Pijpleiding - reken rdzl
Een offshore bedrijf wil op de goedkoopste manier een pijpleiding aan laten leggen vanaf een punt aan de kust naar een boorplatform in zee (zie het kaartje hiernaast, het beginpunt is het zwarte vakje, het rode rondje stelt het boorplatform voor). De kust (met strand) is in dit stuk helemaal recht, zoals op het kaartje te zien is. Het boorplatform ligt 6 km uit de kust en de afstand van het boorplatform tot het beginpunt is 10 km. Het aanleggen van een rechte pijpleiding langs het strand kost 0,3 miljoen euro per kilometer, door zee kost het 0,5 miljoen euro per kilometer (onafhankelijk van de diepte). Hoeveel moet het offshore bedrijf voor het aanleggen gaan betalen? |
Uitleg
Er zijn twee manieren om dit probleem op te lossen, de eerste is de wiskundige aanpak, de tweede de natuurkundige (die wiskundig gezien eenvoudiger is, met dank aan H. Lichtenberg). Allereerst behandelen we de wiskundige aanpak. Daarna bekijken we hoe we dit probleem op een natuurkundige manier kunnen oplossen.
De wiskundige aanpak
De beste manier om de pijpleiding is om eerst een stuk langs het strand aan te leggen en dan recht door zee naar het boorplatform. Om de goedkoopste oplossing te bepalen moeten we de totale kosten minimaliseren. Noem de totale kosten van het aanleggen K miljoen euro.
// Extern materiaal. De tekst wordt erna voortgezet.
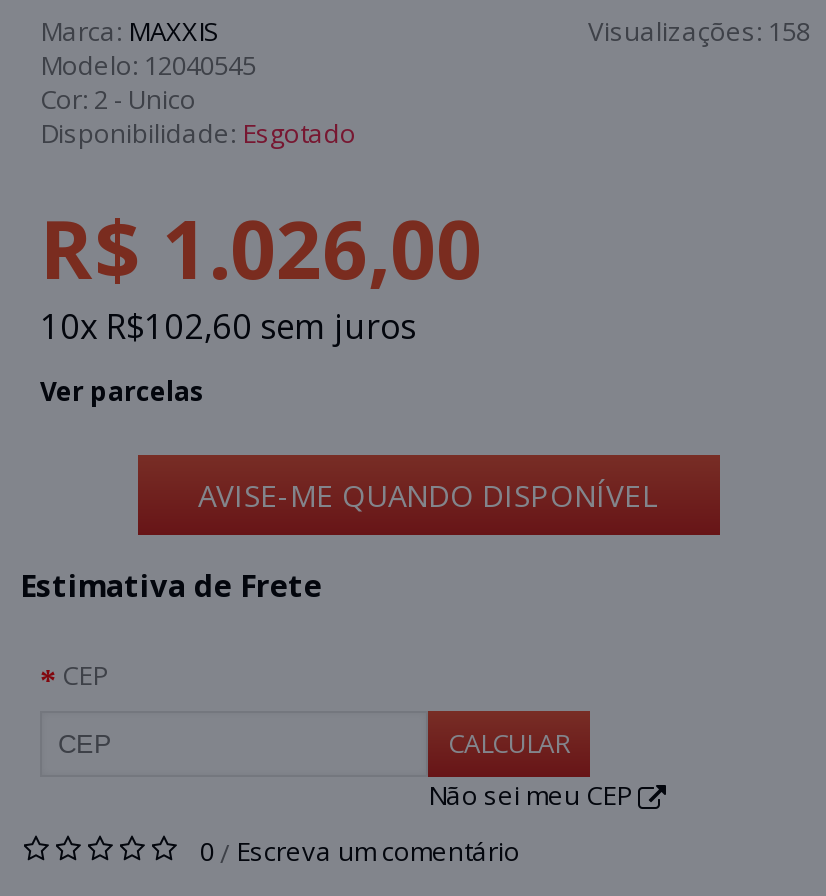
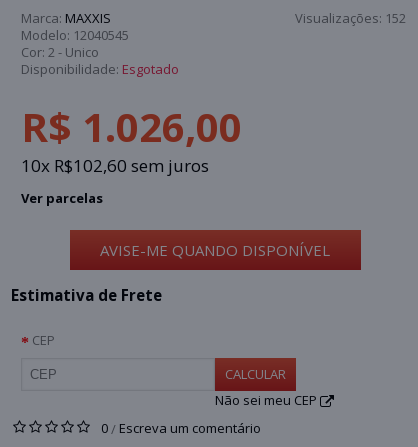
[588,13,810,49] Visualizações: 158 -> [295,9,406,27] Visualizações: 152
De kosten voor het aanleggen langs het strand noemen we S miljoen euro per kilometer, door zee Z. De afstand (in km) van het boorplatform tot het strand noemen we y, die van het beginpunt tot het boorplatform d, en die van het beginpunt tot het punt op het strand recht tegenover het boorplatform x. De lengte van de pijpleiding langs het strand noemen we a en die door zee noemen we b.
Er geldt dus dat
K = a S + b Z.
en met de stelling van Pythagoras (sqrt = wortel)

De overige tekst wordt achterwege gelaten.